Would Miranda have drunk the poison to atone for Joyce’s death and to enter that magical realm on the other side of the garden? You bet she would.
I don’t expect a girl on the cusp of adolescence to be wary or smart. Miranda’s mother, Judith, should have known better but then we wouldn’t have a plot. She had the affair with Michael, then fled, hoping to never see him again. She realized he was a dangerous, obsessive, fallen archangel. So why, when Michael Garfield showed up in her safely anonymous village where no one she knew would ever find her, didn’t she leave?

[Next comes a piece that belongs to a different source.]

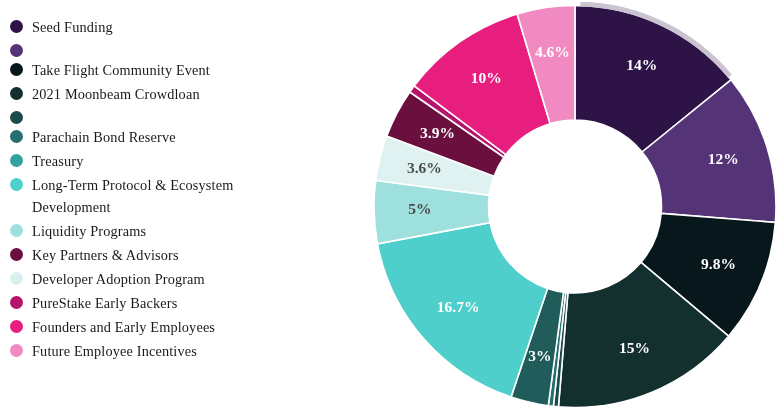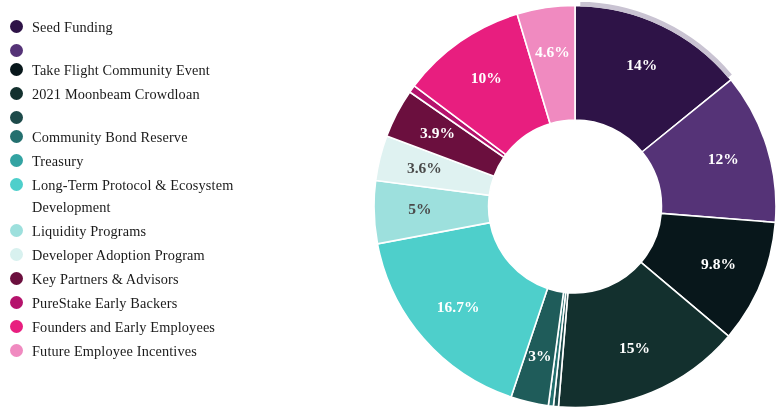"Community Bond Reserve" span.legend-label { text: Community -> Parachain }
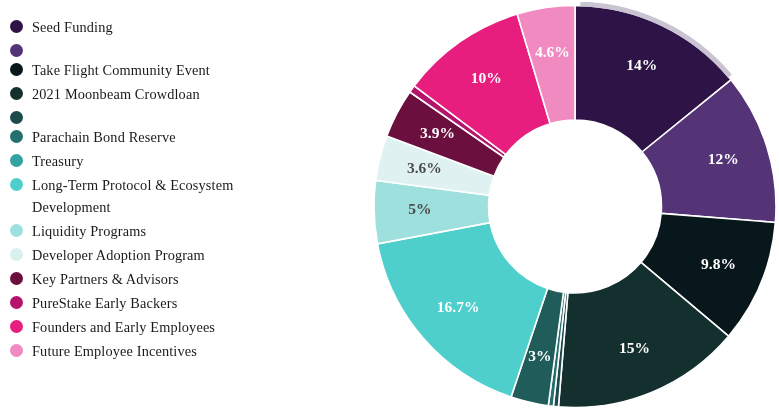"Developer Adoption Program" div.legend-item { order: before "Key Partners & Advisors" -> after "Key Partners & Advisors" }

This is where a few extra minutes of dialog would have explained why Judith didn’t pack up her daughter and head for the hills. It would have especially explained why Judith didn’t warn Miranda away from Michael. Judith didn’t think Michael could count? That he’d believe her story about a brief marriage and quick widowhood? Maybe she’s where Miranda gets her credulousness from.
I wanted a few extra minutes with Rowena Drake, to see why she was so obsessed with Michael Garfield. I wanted a few minutes to see what her adult children thought when they learned that mom not only was having a torrid affair with the gardener, but that she’d plotted with him to murder dad, the au pair, the forging solicitor, their great aunt, and two kids.
Another fascination with the film was the snap-dragon. Letting your kids play with alcohol-soaked, blazing raisins went out of fashion decades ago. Imagine the lawsuits over burned mouths and fingers if you served up a snap-dragon at your kid’s birthday party. Mark Gatiss didn’t make up the chant. He cribbed it from Robert Chambers Book of Days (1879):
Here he comes with flaming bowl,
Don’t he mean to take his toll,
Snip! Snap! Dragon!
Take care you don’t take too much,
Be not greedy in your clutch,
Snip! Snap! Dragon!
With his blue and lapping tongue
Many of you will be stung,
Snip! Snap! Dragon!
Words of wisdom for us to heed. Michael the Archangel slew the dragon. Michael Garfield was a dragon in human form: obsessive, a slave to beauty, and beyond petty mortal concerns.